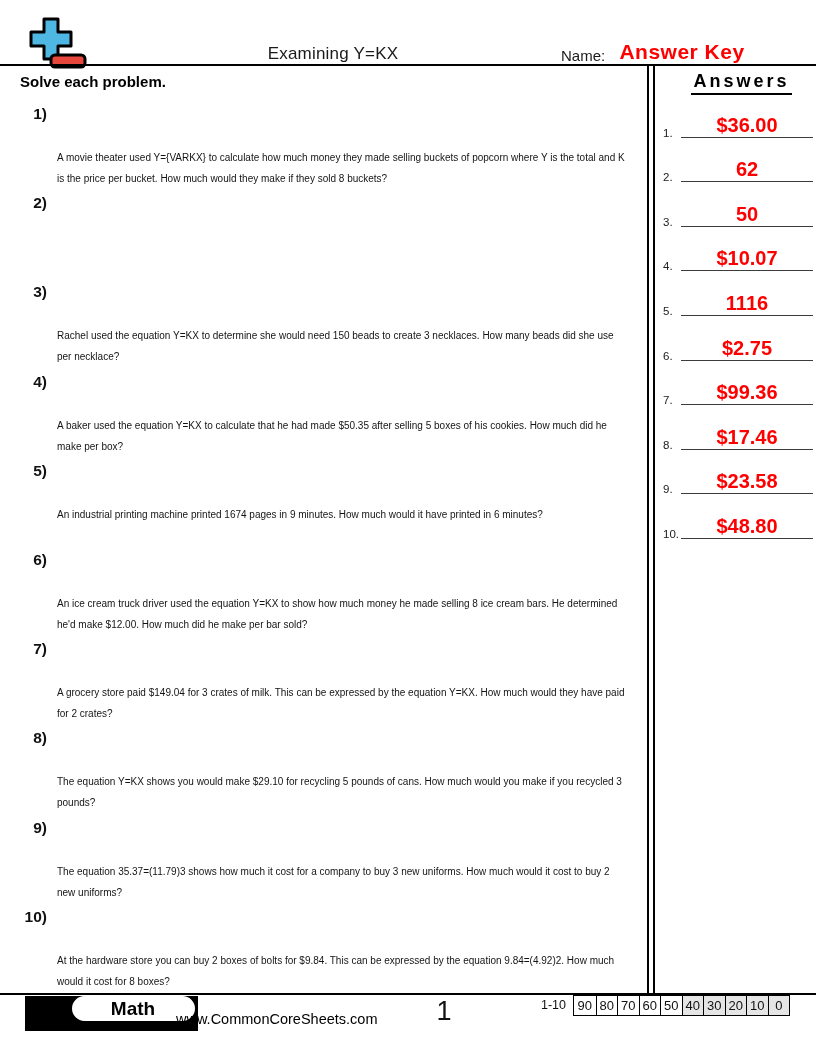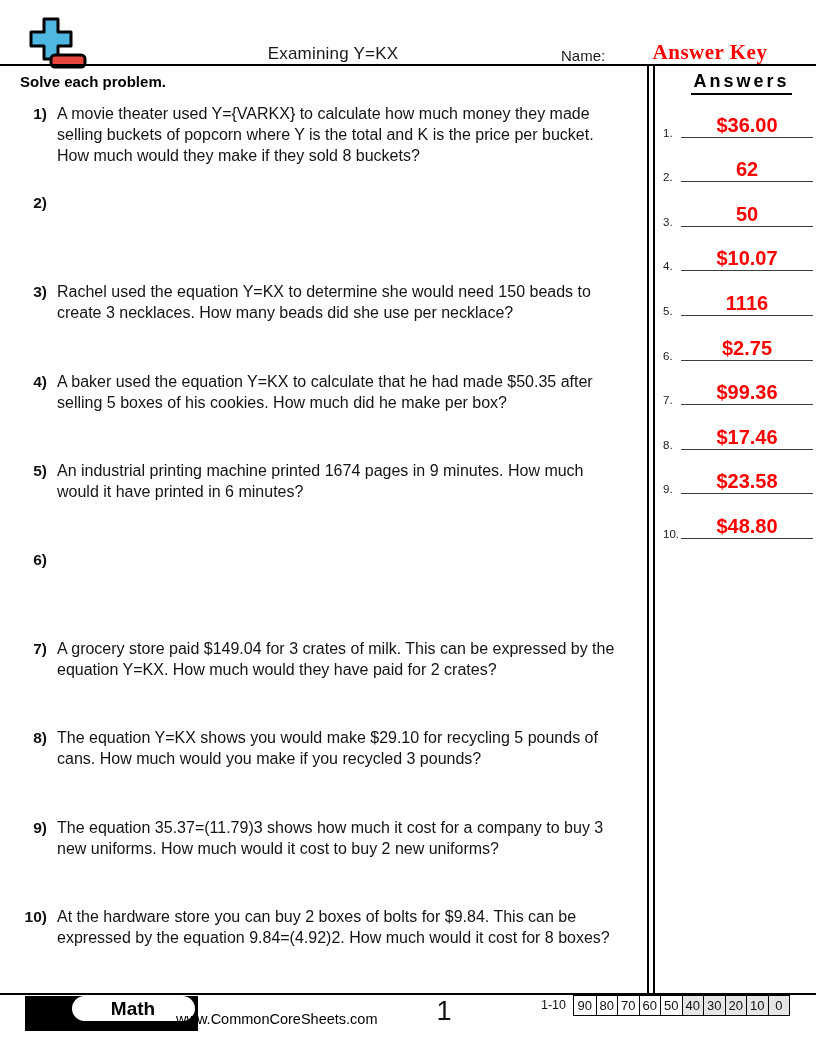--- a/index.html
+++ b/index.html
@@ -16,38 +16,38 @@
 
   
   .logo-wrap { position: absolute; top: 15px; left: 25px; width: 62px; height: 57px; }
   .header-rule { position: absolute; top: 64px; left: 0; width: 816px; height: 2px; background: #000; }
   .page-title {
     position: absolute; top: 44px; left: 183px; width: 300px;
     text-align: center; font-size: 17px; letter-spacing: 0.2px; color: #1a1a1a;
   }
   .name-label { position: absolute; top: 47px; left: 561px; font-size: 15px; color: #1a1a1a; }
   .answer-key {
-    position: absolute; top: 40px; left: 620px; width: 180px; text-align: center;
-    font-size: 21px; font-weight: 700; color: #fe0000; letter-spacing: 0.5px; font-family: Liberation Serif, serif;
+    position: absolute; top: 40px; left: 592px; width: 180px; text-align: center;
+    font-size: 21px; font-weight: 700; color: #fe0000; letter-spacing: 0.5px;
   }
 
   
   .questions-col { position: absolute; top: 67px; left: 0; width: 647px; bottom: 61px; }
   .divider {
     position: absolute; top: 66px; left: 647px; bottom: 61px; width: 8px;
     border-left: 2px solid #000; border-right: 2px solid #000;
   }
   .answers-col { position: absolute; top: 67px; left: 655px; width: 173px; bottom: 61px; }
 
   .instructions { margin: 6px 0 0 20px; font-size: 15px; font-weight: 700; color: #000; }
 
   .question { display: flex; height: 89.2px; overflow: hidden; }
   .question-list { margin-top: 13px; }
   .q-num { flex: 0 0 47px; text-align: right; font-weight: 700; font-size: 15.5px; line-height: 21px; padding-right: 0; }
-  .q-text { width: 570px; margin-left: 10px; font-size: 16px; line-height: 21px; color: #141414; }
+  .q-text { width: 570px; margin-left: 10px; font-size: 10px; line-height: 21px; color: #141414; margin-top: 44px; }
 
   
   .answers-heading-wrap { text-align: center; margin-top: 4px; }
   .answers-heading {
     display: inline-block; font-size: 18px; font-weight: 700; letter-spacing: 3px;
     border-bottom: 2px solid #000; padding: 0 2px 1px 2px; color: #000;
   }
   .answer-rows { margin-top: 5px; }
   .answer-row { position: relative; height: 44.6px; }
   .ans-num { position: absolute; left: 8px; bottom: 6px; font-size: 11.5px; color: #222; }
@@ -114,20 +114,21 @@
       <div class="question">
         <div class="q-num">4)</div>
         <div class="q-text">A baker used the equation Y=KX to calculate that he had made $50.35 after selling 5 boxes of his cookies. How much did he make per box?</div>
       </div>
       <div class="question">
         <div class="q-num">5)</div>
         <div class="q-text">An industrial printing machine printed 1674 pages in 9 minutes. How much would it have printed in 6 minutes?</div>
       </div>
       <div class="question">
         <div class="q-num">6)</div>
+        <div class="q-text">An ice cream truck driver used the equation Y=KX to show how much money he made selling 8 ice cream bars. He determined he'd make $12.00. How much did he make per bar sold?</div>
       </div>
       <div class="question">
         <div class="q-num">7)</div>
         <div class="q-text">A grocery store paid $149.04 for 3 crates of milk. This can be expressed by the equation Y=KX. How much would they have paid for 2 crates?</div>
       </div>
       <div class="question">
         <div class="q-num">8)</div>
         <div class="q-text">The equation Y=KX shows you would make $29.10 for recycling 5 pounds of cans. How much would you make if you recycled 3 pounds?</div>
       </div>
       <div class="question">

> **YOUR GOAL**: Please return every line of the records above that contains the word "heading".

> **TASK RESULT**:
   .answers-heading-wrap { text-align: center; margin-top: 4px; }
   .answers-heading {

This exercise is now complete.